"The Driver" is a chase melodrama abstracted to the verge of pointlessness.

Insufficently dramatized but often skillfully filmed, the film confirms the talent of writer-director Walter Hill, who made an auspicious debut three years ago with "Hard Times," while also exposing the pitfalls in his over-intellectualized approach to genre talespinning.

Ryan O'Neal seems an unlikely first choice as the protagonist, a professional getaway driver of great physical dexterity and self-possession. The role requires fantastic force of personality, a blend of Bruce Lee with Charles Bronson. O'Neal lacks precisely the kind of personal authority that Bronson brought to the role of Hill's indomitable, unflappable street-fighter in "Hard Times." His best characterization have been boyish, agreeable types. Required to be impassive and taciturn through "The Driver," O'Neal seems, ill at ease, rather than quietly commanding.

As the relentless, unscrupulous cop attempting to set up the driver for a fall, Bruce Dern is relaxed and casually entertaining. Although once again playing a reptiltian type, Dern is spared the psychotic excesses that have frequently forced his characters around the bend. He doesn't have to go psycho in "The Driver." He's just arrogant and sneaky, and on Dern this assignment looks almost like a lighthearted change of pace.

From a filmmaker's point of view it may be easy to imagine that a flimsy pretext is being transcended through the elaboration and perfection of one's technique. "The Driver" is conceived in the silk-purse-from-a-sow's-ear tradition, but it remains to be seen it if will be appreciated as a marginal triumph of style over content. Spectators may be less inclined to agree that style is its own reward, although it's certainly a reward of sorts.

Hill begs as much indulgence of his audience as Brian De Palma did earlier this year with "The Fury," also released by 20th Century-Fox, which might now offer a double-bill of neofilm noir exercise to college and repertory movie programmers. In each case it would have been more satisfying to watch these adroit young filmmakers work out on story equipment less prone to collapse under the pressure of common-sense questions about dramatic motives, cause-and-effect relationships and similar minor details. Perhaps a director who can finesse a scenario like "The Driver" or "The Fury" deserves comparison to an aerialist working without a net, but Hill and De Palma performed better with the nets of "Hard Times" and "Carrie," respectively, beneath them.

The major characters in "The Driver" are supposed to be personification.They may have nicknames, but thy don't have proper names or detailed identities. Hill depicts them as players in an abstract game of cat-and-mouse that is apparently meant to imply something profound about the mysteries of human destiny or the psychic bond between the hunted and the hunter, the outlaw and the lawman. But the game would have more dramatic interest if one thought of it as a conflict rooted in authenticity rather than a clever filmmaker's pretext for stylistic experimentation.

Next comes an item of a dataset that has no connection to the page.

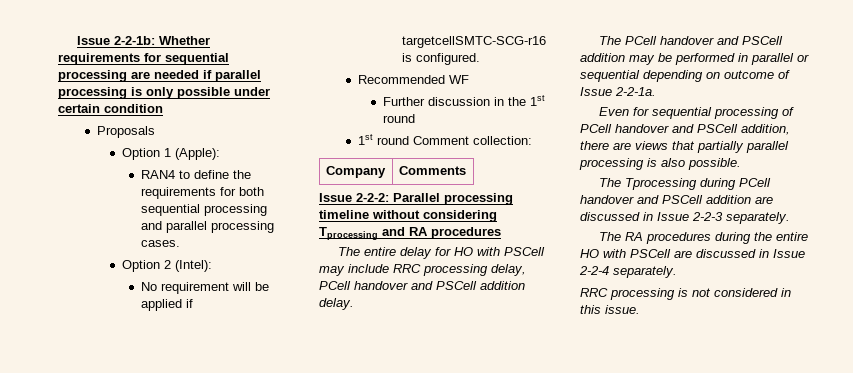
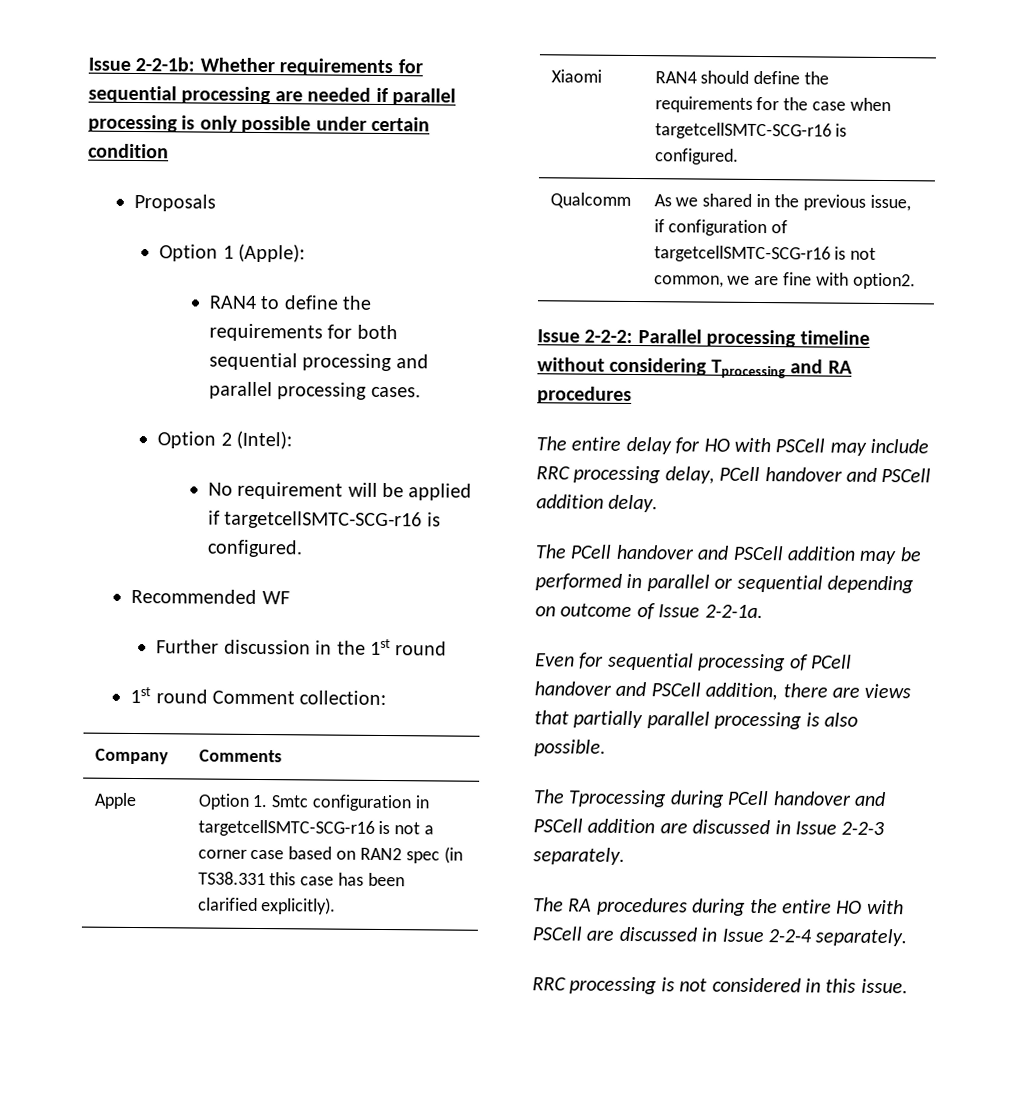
+ Apple | Option 1. Smtc configuration in targetcellSMTC-SCG-r16 is not a corner case based on RAN2 spec (in TS38.331 this case has been clarified explicitly).
+ Xiaomi | RAN4 should define the requirements for the case when targetcellSMTC-SCG-r16 is configured.
+ Qualcomm | As we shared in the previous issue, if configuration of targetcellSMTC-SCG-r16 is not common, we are fine with option2.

Despite its faults, the recent crime melodrama "Straight Time" rested on firmer ground than "The Driver," since it never lost sight of the impulses driving its criminal protagonist and even helped to illuminate them. O'Neal's character is supposed to transcend impulse, but in celebrating his sheer mechanical proficiency and glossing over the ruthlessness that underlies his criminal professionalism, Hill leaves himself on crumbling dramatic and ethical ground. Perhaps without realizing it, he equates himself with his getaway man by asking to be judged on craftsmanship alone and excused his thematic and conceptual vagaries.

Slick and thrilling as they are as exercises in cinematography, stunt driving and montage, even the car chases, staged at night on the streets of Los Angeles and Long Beach, might have been better if one had an emotional stake in the future of one of the passengers.

Hill stages a murder that makes your blood run cold, an encounter between Ronee Blakely, cast as O'Neal's go-between, and Rudy Ramos, cast as an armored robber who wants to know O'Neal's whereabouts. Hill actually carries through on the sort of depiction one kept dreading at the climax of "In Cold Blood." Ramos threatens and then mercilessly kills Blakely in a sequence of events that looks at once horrifying and utterly convincing.

It's the kind of pretend murder that arouses fearful and vengeful instincts in one's breast. Oddly enough, this horror doesn't intensity the atmosphere when O'Neal and Ramos eventually face off at gunpoint, because there's so littly emotional connection between the characters to begin with.

Hill sacrifies the sort of carry-over impact that worked for "The Big Sleep" when Humphrey Bogart plugged Bob Steele, who had earlier established his inhumanity by poisoning Elisha Cook, Jr. in cold blood, as Bogart eavesdropped in the next room. One understood and to some extent shared the combination of fear, shame and rage that impelled Bogart when he caught up with Steel. The comparable conflicts in "The Driver" are too showdy and gratuitions to take hold.

Walter Hill knows how to make movies but on this occasion he's wasting his virtuosity.